Но есть Грейт-Нек, где петарды взрывают не только на 4 июля, но и на Навруз. Еще неделю назад здесь праздновали 8 Марта. В нынешнем году Международный женский день актуален как никогда. Символом праздника стала разошедшаяся по интернету фотография: иранские школьницы, сняв хиджаб, дружно показывают средние пальцы портрету аятоллы Хаменеи, висящему на стене классной комнаты. Зан, зендеги, азади! А сейчас все готовят хафтсин — традиционный праздничный стол, на котором выложены обязательные атрибуты, чьи названия начинаются на букву «син»: яблоко («сиб») символизирует красоту, чеснок («сир») — здоровье, ростки чечевицы («сабзе») — возрождение природы, гиацинты («сомбол») — любовь, хлебный пудинг («саману») — достаток, уксус («серке») — терпение и мудрость, сумах («сомаг») — рассвет. Нарядный хафтсин, символ главного иранского праздника, кажется мне чем-то средним между новогодней елкой и тарелкой для Песаха. Я хожу по гостям, сравнивая хафтсины (у кого пышнее, у Мохсена с Симой или у Мехди с Наргес?). Мехди говорит: «Некоторые используют в качестве сабзе ростки пшеницы или чеснока, но это неправильно. Лучшее сабзе для хафтсина — из чечевицы».

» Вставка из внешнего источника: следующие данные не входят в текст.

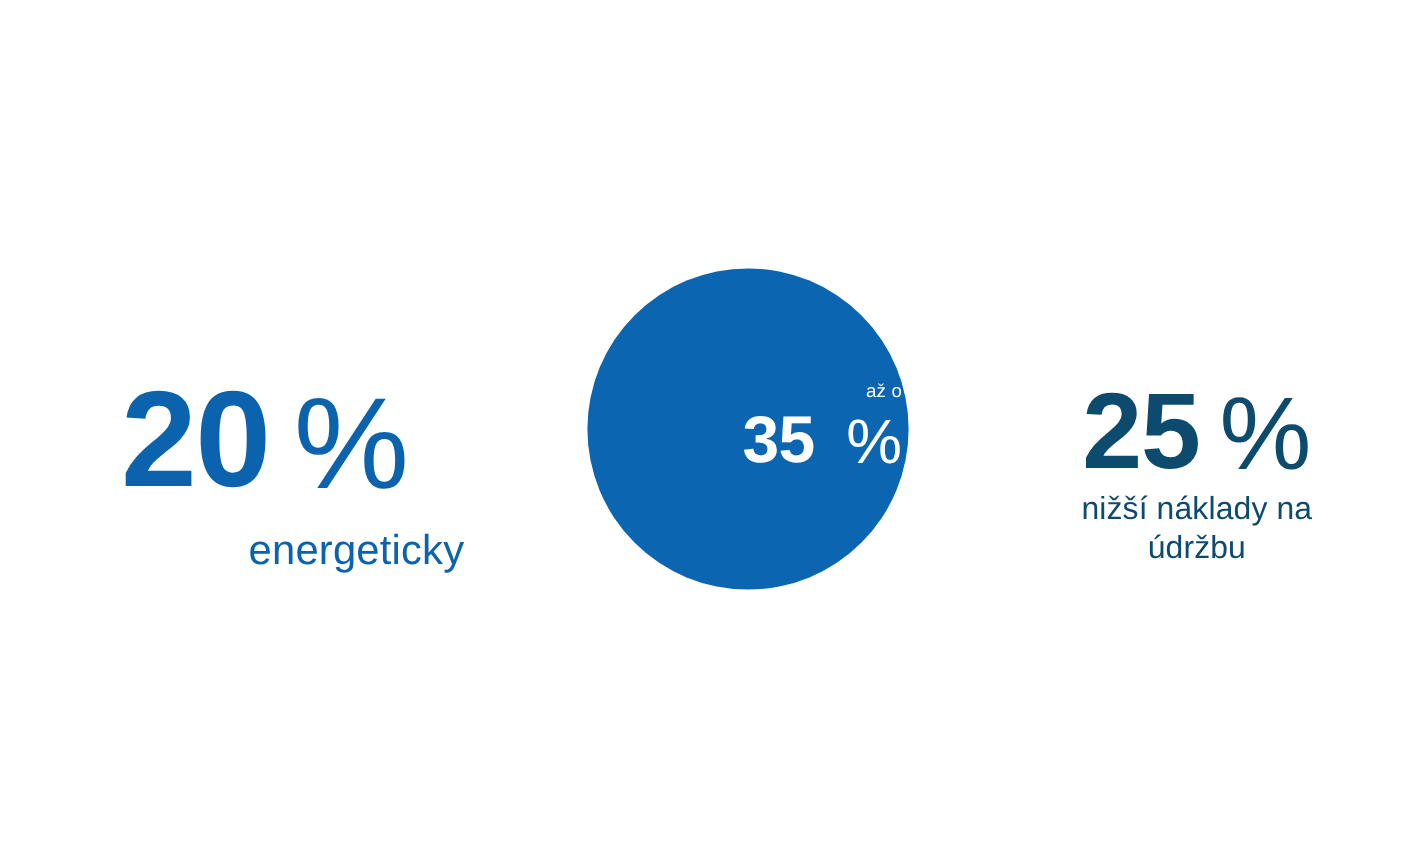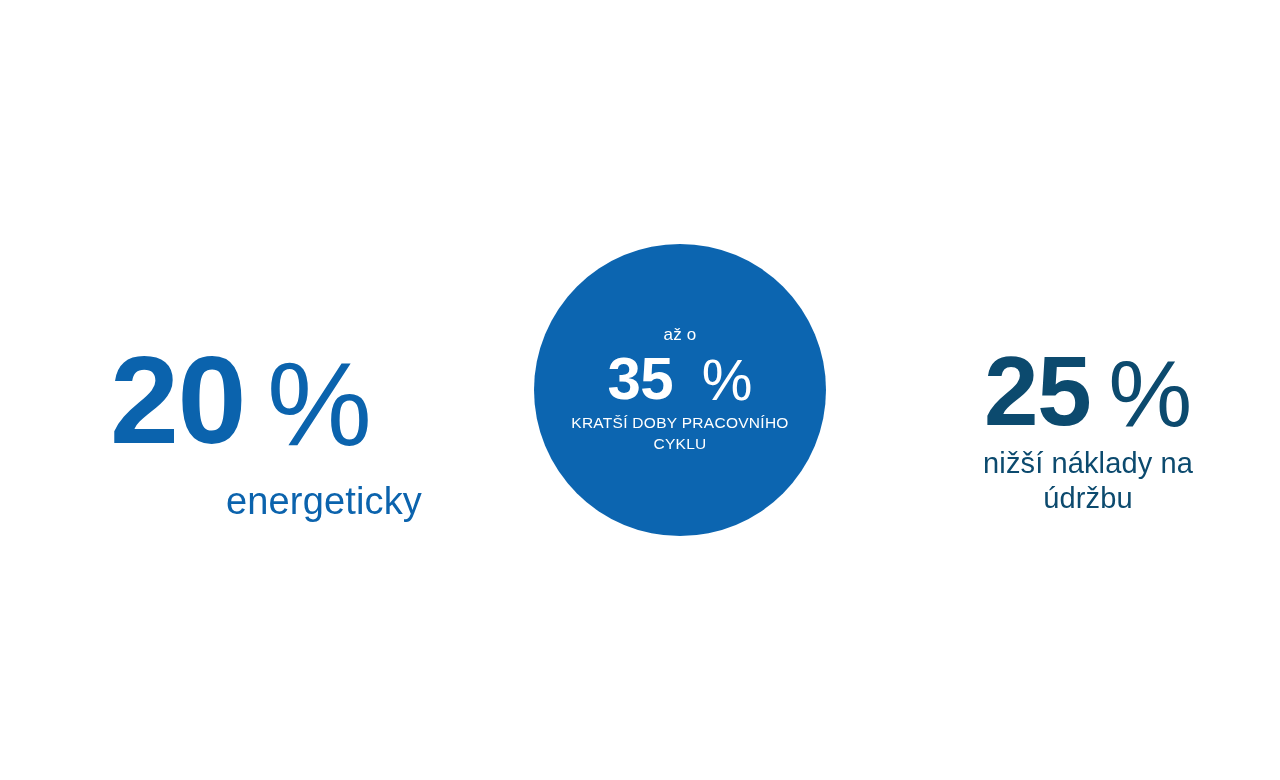--- a/index.html
+++ b/index.html
@@ -99,21 +99,21 @@
     position: absolute;
     left: 534px;
     top: 244px;
     width: 292px;
     height: 292px;
     border-radius: 50%;
     background: #0c65b0;
     color: #ffffff;
     display: flex;
     flex-direction: column;
-    align-items: center;
+    align-items: flex-end;
     justify-content: center;
     box-sizing: border-box;
     padding: 0 6px;
   }
   #stat-circle .circle-eyebrow {
     font-size: 17px;
     font-weight: 400;
     line-height: 1;
     letter-spacing: 0.01em;
     margin-bottom: 6px;
@@ -155,24 +155,20 @@
       <div>energeticky</div>
     </div>
   </div>
 
   <div id="stat-circle">
     <div class="circle-eyebrow">až o</div>
     <div class="stat-figure">
       <span class="stat-number">35</span>
       <span class="stat-percent">%</span>
     </div>
-    <div class="circle-caption">
-      <div>KRATŠÍ DOBY PRACOVNÍHO</div>
-      <div>CYKLU</div>
-    </div>
   </div>
 
   <div class="stat-block" id="stat-right">
     <div class="stat-figure">
       <span class="stat-number">25</span>
       <span class="stat-percent">%</span>
     </div>
     <div class="stat-caption">
       <div>nižší náklady na</div>
       <div>údržbu</div>

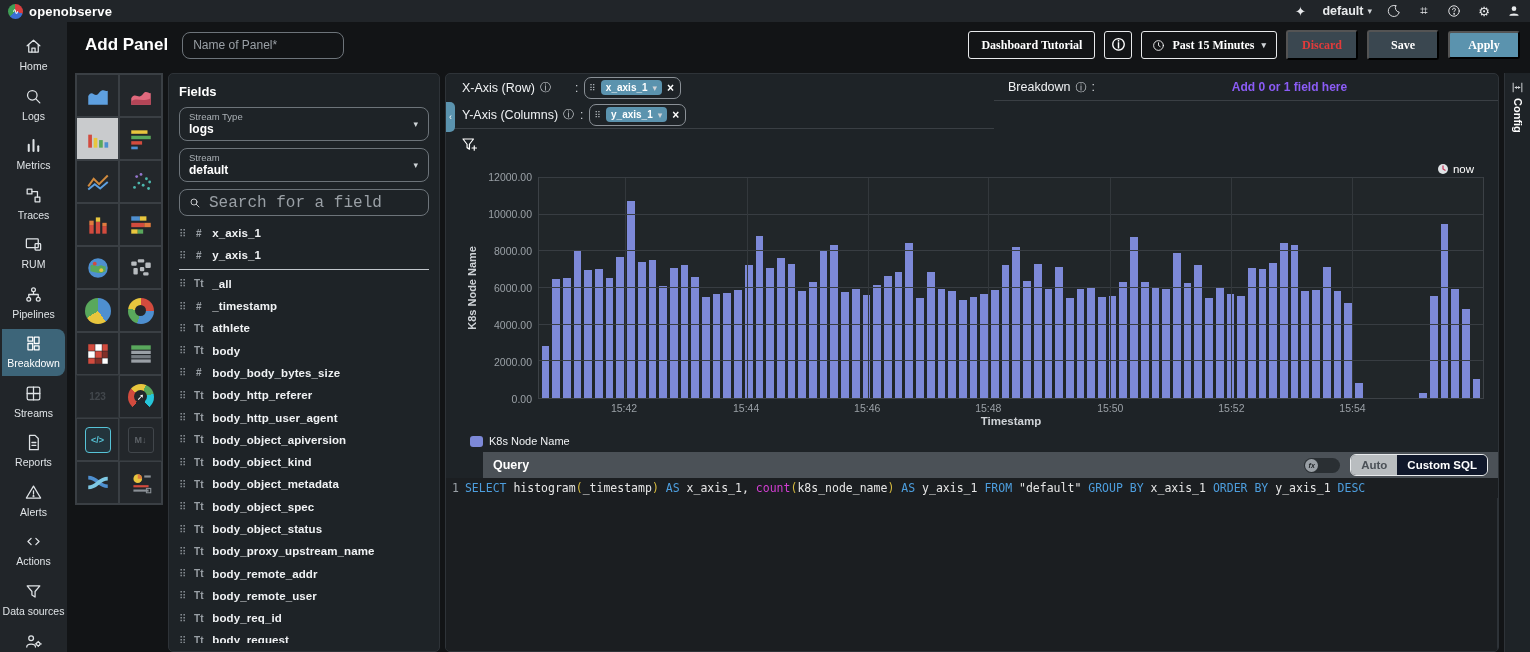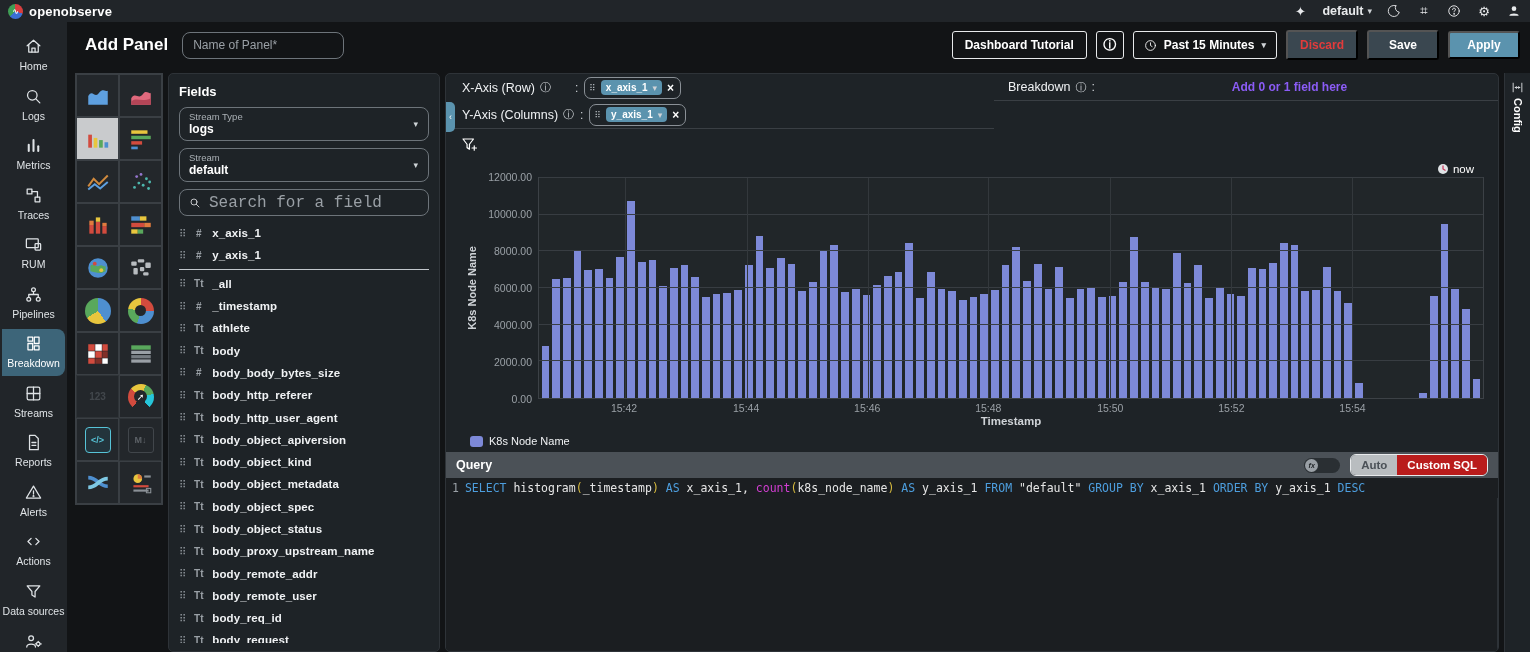--- a/index.html
+++ b/index.html
@@ -24,21 +24,21 @@
   .side-item svg { width:19px; height:19px; }
   .side-item .lbl { font-size:10.5px; text-align:center; line-height:1.1; }
   .side-item.active { background:#3d6579; color:#fff; }
 
   .right-col { flex:1; display:flex; flex-direction:column; min-width:0; }
   .toolbar { height:46px; display:flex; align-items:center; padding:0 10px 0 18px; gap:14px; flex:0 0 auto; }
   .page-title { font-size:17px; font-weight:bold; color:#fff; }
   .name-input { width:162px; height:27px; background:transparent; border:1px solid #6d747a; border-radius:8px; color:#e8eaec; padding:0 10px; font-size:12px; font-family:inherit; }
   .name-input::placeholder { color:#9aa0a6; }
   .toolbar-right { margin-left:auto; display:flex; align-items:center; gap:9px; }
-  .btn { border-radius:3px; font-weight:bold; font-size:12px; display:flex; align-items:center; justify-content:center; cursor:pointer; font-family:Liberation Sans, sans-serif; }
+  .btn { border-radius:3px; font-weight:bold; font-size:12px; display:flex; align-items:center; justify-content:center; cursor:pointer; font-family:Liberation Serif, serif; }
   .btn-outline { background:transparent; border:1px solid #e8eaec; color:#fff; height:28px; padding:0 12px; }
   .btn-info { width:28px; height:28px; border:1px solid #e8eaec; background:transparent; color:#fff; font-size:13px; }
   .btn-time { background:transparent; border:1px solid #e8eaec; color:#fff; height:28px; padding:0 10px; gap:7px; }
   .btn-discard { background:#3a4750; color:#e23b3b; height:30px; width:72px; }
   .btn-save { background:#3a4750; color:#fff; height:30px; width:72px; }
   .btn-apply { background:#5b93ae; color:#fff; height:28px; width:72px; }
 
   
   .content { flex:1; display:flex; min-height:0; padding:5px 0 0 8px; gap:5px; }
   .panel { background:#1e2327; border:1px solid #2e3338; border-radius:5px; }
@@ -97,28 +97,28 @@
   .bar-slot { flex:1; display:flex; align-items:flex-end; justify-content:center; height:100%; }
   .bar { width:72%; background:#7d89d8; }
   .x-labels { position:relative; height:16px; margin-left:74px; }
   .x-labels div { position:absolute; transform:translateX(-50%); top:3px; color:#9aa0a6; font-size:10.5px; }
   .x-title { text-align:center; font-weight:bold; color:#cfd3d7; font-size:11.5px; padding-left:74px; height:17px; }
   .legend { display:flex; align-items:center; gap:6px; padding:3px 0 5px 6px; }
   .legend .sw { width:13px; height:11px; border-radius:3px; background:#7d89d8; }
   .legend .lt { font-size:11px; color:#f0f2f4; }
 
   
-  .query-bar { height:26px; background:#4b5157; display:flex; align-items:center; padding:0 10px; gap:10px; flex:0 0 auto; }
+  .query-bar { height:26px; background:#4b5157; display:flex; align-items:center; padding:0 10px; gap:10px; flex:0 0 auto;margin-left:37px; }
   .query-label { font-weight:bold; color:#fff; font-size:12.5px; flex:1; }
   .fx-toggle { width:36px; height:15px; border-radius:8px; background:#2a2f33; position:relative; cursor:pointer; }
   .fx-knob { position:absolute; left:1px; top:1px; width:13px; height:13px; border-radius:50%; background:#9aa0a6; color:#23272b; font-size:7px; font-style:italic; font-weight:bold; display:flex; align-items:center; justify-content:center; }
   .seg { display:flex; border-radius:6px; overflow:hidden; border:1px solid #e8eaec; }
   .seg .opt { height:20px; padding:0 10px; display:flex; align-items:center; font-weight:bold; font-size:11.5px; cursor:pointer; }
   .seg .opt.auto { background:#b9bdc0; color:#4b5157; }
-  .seg .opt.sql { background:#b91c1c; color:#fff; }
+  .seg .opt.sql { background:#0f172a; color:#fff; }
   .sql-line { background:#1b1e21; font-family:"DejaVu Sans Mono","Liberation Mono",monospace; font-size:11.5px; padding:3px 6px; white-space:nowrap; flex:0 0 auto; }
   .sql-line .ln { color:#9aa0a6; margin-right:6px; }
   .tok-kw { color:#4d9ede; } .tok-fn { color:#d23ed2; } .tok-p { color:#d7ba3e; } .tok-id { color:#e6e6e6; }
   .editor-rest { flex:1; background:#1b1e21; border-right:1px solid #2e3338; }
 
   
   .config-strip { width:26px; flex:0 0 auto; background:#1e2327; border-left:1px solid #2e3338; display:flex; flex-direction:column; align-items:center; padding-top:8px; gap:4px; }
   .config-strip .cfg-label { writing-mode:vertical-rl; font-weight:bold; color:#fff; font-size:11px; }
   svg.icn { fill:none; stroke:currentColor; stroke-width:1.6; stroke-linecap:round; stroke-linejoin:round; }
 </style>

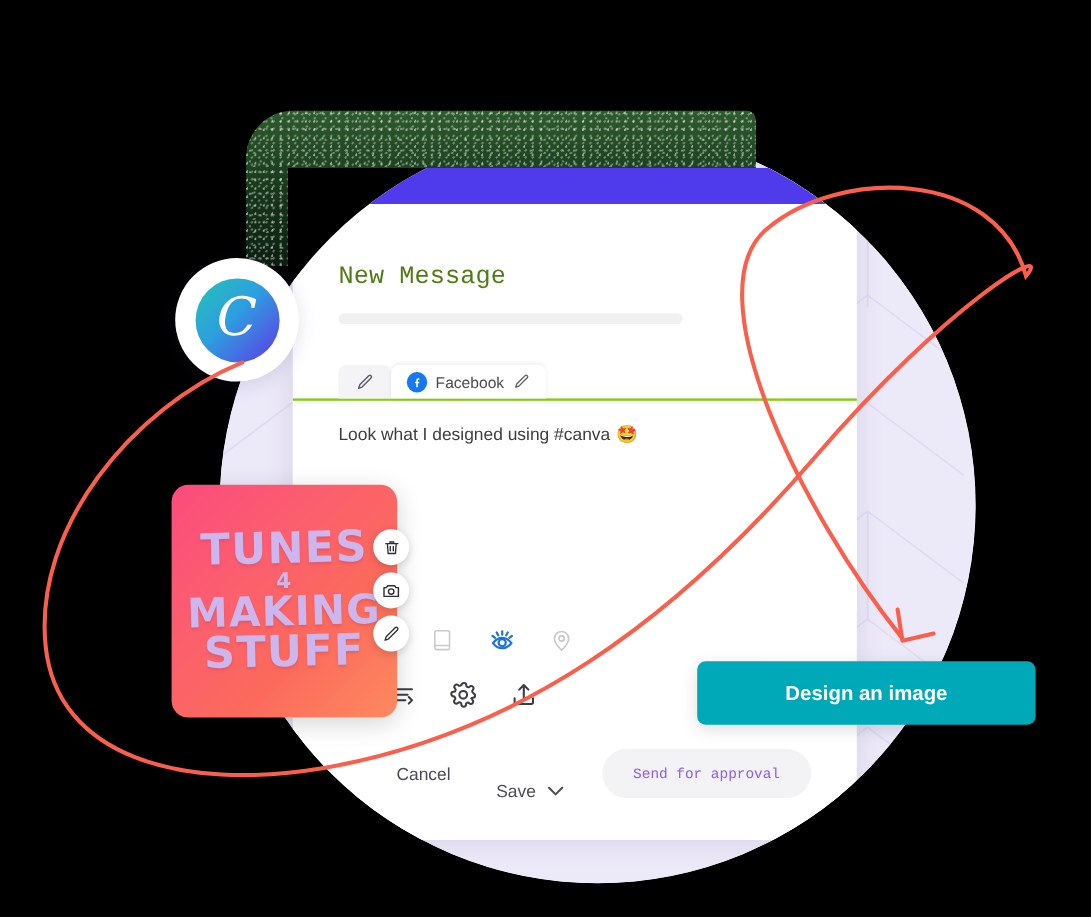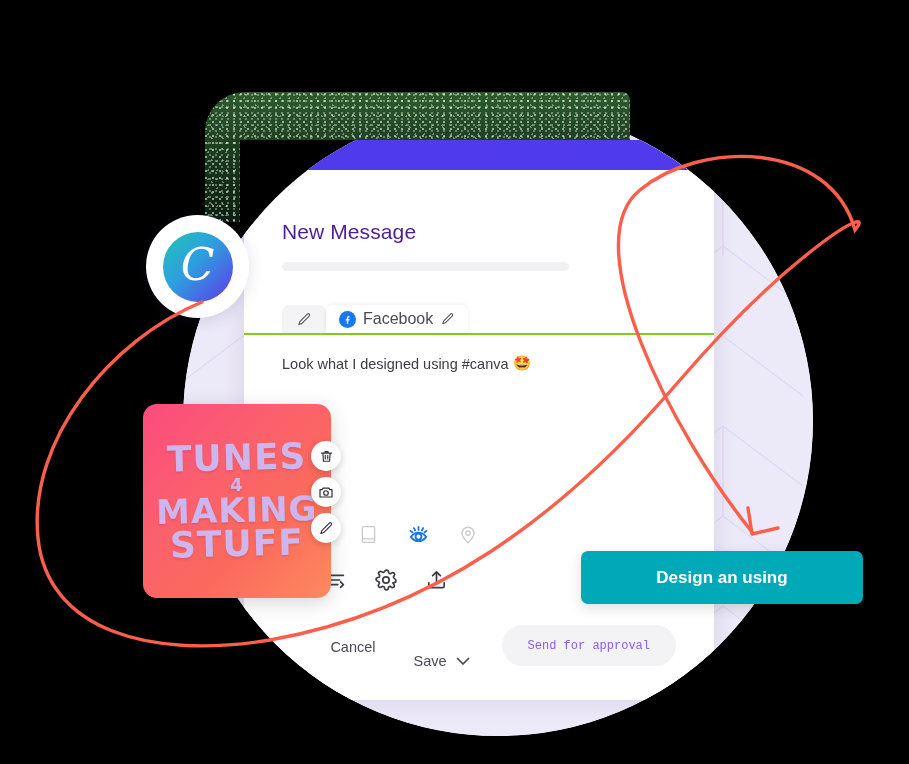--- a/index.html
+++ b/index.html
@@ -103,23 +103,24 @@
   .dot {
     width: 10px; height: 10px;
     border-radius: 50%;
     background: #cdc7f3;
   }
 
   .win-body { padding: 0 38px; position: relative; }
 
   .page-title {
     font-size: 21px;
-    color: #4c1d95;
+    color: #4d7c0f;
     margin-top: 50px;
     letter-spacing: .1px;
+    font-family: Liberation Mono, monospace;
   }
   .title-placeholder {
     margin-top: 18px;
     height: 9px;
     width: 287px;
     border-radius: 5px;
     background: #f1f1f3;
   }
 
   
@@ -128,21 +129,21 @@
     align-items: flex-end;
     margin-top: 34px;
     height: 28px;
   }
   .tab {
     display: flex;
     align-items: center;
     gap: 7px;
     height: 28px;
     padding: 0 11px;
-    font-size: 16px;
+    font-size: 13px;
     color: #5b5b66;
     background: #f4f4f6;
     border-radius: 7px 7px 0 0;
     position: relative;
   }
   .tab.active {
     background: #ffffff;
     color: #4a4a55;
     box-shadow: 0 -1px 4px rgba(0,0,0,.07);
     padding: 0 13px;
@@ -474,21 +475,21 @@
             </span>
           </button>
           <button class="btn-disabled" disabled="">Send for approval</button>
         </div>
 
       </div>
     </div>
 
   </div>
 
-  <button class="cta">Design an using</button>
+  <button class="cta">Design an image</button>
 
   <div class="logo-badge">
     <div class="logo-circle">
       <span class="logo-c">C</span>
     </div>
   </div>
 
   <div class="thumb">
     <div class="thumb-line tl1">TUNES</div>
     <div class="thumb-line tl2">4</div>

Субботним утром мы ведем детей на «большой хафтсин» в нью-йоркском Центре азиатских культур: детское представление, очень напоминающее «елки» из моего детства. Те же игры, конфеты, музыкальный спектакль. Родители фотографируют детей на фоне роскошного хафтсина в центре зала. Кроме обязательной семерки этот хафтсин включает в себя дополнительные элементы: монеты («сэкке»), часы («са-ат»), крашеные яйца, печенье в форме золотых рыбок. Но пурист Мехди не признает этой отсебятины, его домашний хафтсин — по букве, всем хафтсинам хафтсин. После детского представления мы идем есть «кюкю сабзи», новогодний омлет с зеленью, орехами и барбарисом. А вечером устраиваем прыжки через огонь. Тут мы, конечно, нарушаем традицию: через костер надо было прыгать три дня назад, в последнюю среду уходящего года («чахаршанбе сури»). Но в среду нам было не до того, мы дописывали заявку на грант. Дописали и сдали в самый последний момент, еле-еле успели забить тридцать гвоздей в один присест. Теперь, значит, будем праздновать «красную среду» в субботний вечер. Все от мала до велика, то бишь от Эмилии с Дашей до нас с Мехди, прыгают через костер со словами «Сорхи-е то аз ман, зарди-е ман аз то» («Румянец мой — от тебя, желтизна твоя — от меня»). Гори-гори ясно, забери желтизну, дай румянец, и да будет повержен Ахриман, да восторжествуют силы света, добра, человечности. Да будет так.
ОТЕЦ ЯБЛОК
В Казахстан я должен был лететь вместе с Бахытом Кенжеевым. Его пригласили на какое-то литературное мероприятие в качестве свадебного генерала. Я же изначально собирался в совсем другую часть света в качестве врача-волонтера, но в последний момент все отменилось из‐за административных неувязок, и у меня остались свободными две недели отпуска, которые я взял под волонтерство. Узнав об этом, Бахыт предложил присоединиться к нему: «Устроим вечер на троих. Ты, Ерболка Жумагулов и я. Представишь свою новую книжку». Я с радостью согласился и в тот же вечер купил билет в Алматы с заездом в Тбилиси. Но на другой день выяснилось, что Бахыт перепутал даты и билеты, которые я взял, практически не совпадают с его визитом. «Не беда, — утешил меня Ербол, — почитаем на двоих. Ты сказал, у тебя в Алматы четыре дня будет? Я думаю, мы за это время успеем все самое главное: зарезать барана, нажраться и поорать политические лозунги». На том и порешили.